- 2017 comic strip header, featuring Verne the turtle (left) and RJ the raccoon (right)
- Author(s): Michael Fry T. Lewis
- Website: gocomics.com/overthehedge
- Current status/schedule: Running
- Launch date: June 12, 1995
- Syndicate(s): United Feature Syndicate
- Genre(s): Humour Gag-a-day

= Over the Hedge (comic strip) =

Comic strip

Over the Hedge is an American syndicated comic strip, written by Michael Fry, and drawn by T. Lewis. It tells the story of a raccoon, a turtle, a squirrel, and their friends, who come to terms with their woodlands being taken over, by suburbia, trying to survive the increasing flow of humanity and technology while becoming enticed by it at the same time. The strip debuted June 12, 1995.

The comic strip was adapted into the 2006 animated film Over the Hedge, produced by DreamWorks Animation.

==History==
Cartoonists Michael Fry and T. Lewis began collaborating through an agent who represented both of them. At the time, Lewis was a children’s book illustrator, and Fry was a freelance writer. They originally conceived another comic strip called The Secret Life of Pigs, featuring two anthropomorphic pigs. This idea was rejected by editors, who thought that readers would not relate to the strip’s rural setting or the use of pigs as characters. In response, the two changed the lead characters to an ordinary raccoon and turtle, and in 1995, the strip was approved by United Feature Syndicate.

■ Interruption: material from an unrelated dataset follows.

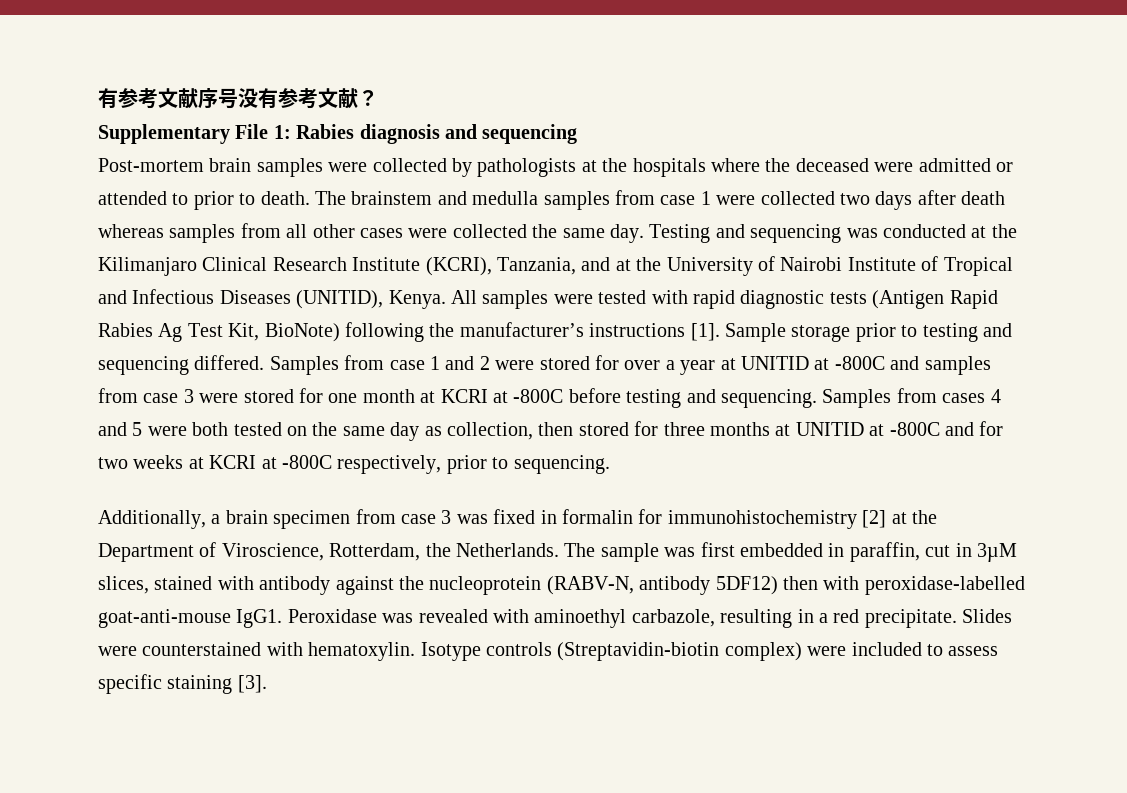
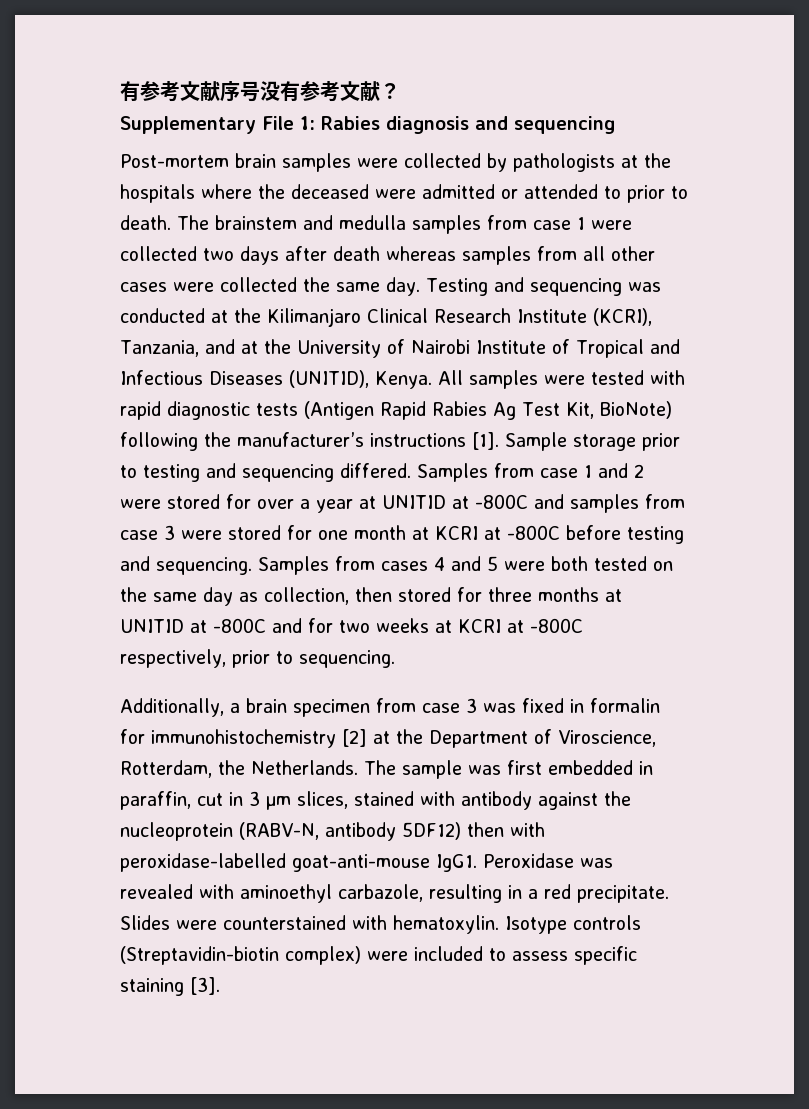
- The sample was first embedded in paraffin, cut in 3µM slices, stained with antibody against the nucleoprotein (RABV-N, antibody 5DF12) then with peroxidase-labelled goat-anti-mouse IgG1.
+ The sample was first embedded in paraffin, cut in 3 µm slices, stained with antibody against the nucleoprotein (RABV-N, antibody 5DF12) then with peroxidase-labelled goat-anti-mouse IgG1.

According to the Detroit Free Press, one factor in the strip’s initial success was the ending of Calvin and Hobbes in December 1995; when that strip ended, over 110 newspapers chose to run Over the Hedge as its replacement.

==Main characters==
- RJ — RJ is a raccoon con artist. He takes pride in being extremely apathetic. He apparently envisions himself as an intellectual; however, his "facts" are obviously false. He is sometimes shown without a brain, using his brain cavity to store his "hanky" and breath mints. He loves to burgle human homes for food, as well as watch them, and their televisions, through the windows. He enjoys commenting on human life, and has studied humans, and knows their ways of getting food, and even has slightly imprinted on them. He was shown to care for Clara, even before she was born (after he learned that babies can hear some things outside of the mother from Verne) by reading The Hunchback of Notre-Dame, and singing a horrible version of "Stairway to Heaven". RJ is shown to have the ability to expand to fit a massive amount of food, and is known as "that horrible raccoon kid" on Halloween. His favourite food is Twinkies.
- Verne — Verne is a cautious, easy going, lactose abhorrent ornate box turtle, who is reflective, and prone to allergies. Verne is a true renaissance turtle, an intelligent and quick witted observer with a deep spiritual side and a tingling feeling in his tail when something is not right. He is one of the most caring characters (second to "The Tree That Knows Stuff"), but he sometimes lacks basic common sense. His proudest achievement is gathering all of the air conditioners out of Suburbia, and shouting, "LET THE GLOBAL COOLING COMMENCE!!!", just as RJ was about to plug them all in. He is a computer nerd, and he once "broke" the Internet. Most recently, his shell was used as a hotspot for Queen Izzy, the Ant Queen, and her ant subjects, forcing him to first wear one cereal box of Lucky Charms, and then one utilikilt.
- Hammy — A hyperactive Eastern gray squirrel, Hammy is the least intelligent, although also the most lovable character in the strip, spouting random comments at random moments. His comments usually state an unusually short lecture on a topic of little interest to the other characters. The character started the strip as "Hammy". He was later renamed as "Sammy", one continuity error that was assigned a fanciful explanation, when the film was in production, in May 2005. The character swapped places in December 2005, with his duplicate, also named "Hammy", from the other side of a mirror. RJ has addressed the character as "Hamilton".
- Clara — A human infant, who can speak to and understand the animals, with surprising intelligence. She gets along best with RJ, often adding insight to his plans.

==Film adaptation==

An animated film adaptation, produced by DreamWorks Animation and distributed by Paramount Pictures, was released on May 19, 2006 (June 30, 2006 in Britain). The film adaptation features RJ befriending a group of woodlanders (two of whom are Hammy and Verne) and introducing them to suburbia, with an ulterior motive of helping him replenish the food supply he stole from a bear named Vincent.

Bruce Willis, Garry Shandling, Steve Carell, William Shatner, Wanda Sykes, Eugene Levy, Catherine O'Hara, and Nick Nolte star as RJ, Verne, Hammy, Ozzie (an opossum), Stella (a skunk), Lou and Penny (porcupines) and Vincent (a bear), respectively. The film features Avril Lavigne’s first major film role, as Heather, Ozzie's continuously embarrassed teenage daughter.

The film grossed $336 million worldwide. Following DreamWorks' acquisition by Comcast in 2016, the film's rights are now owned by Universal Pictures.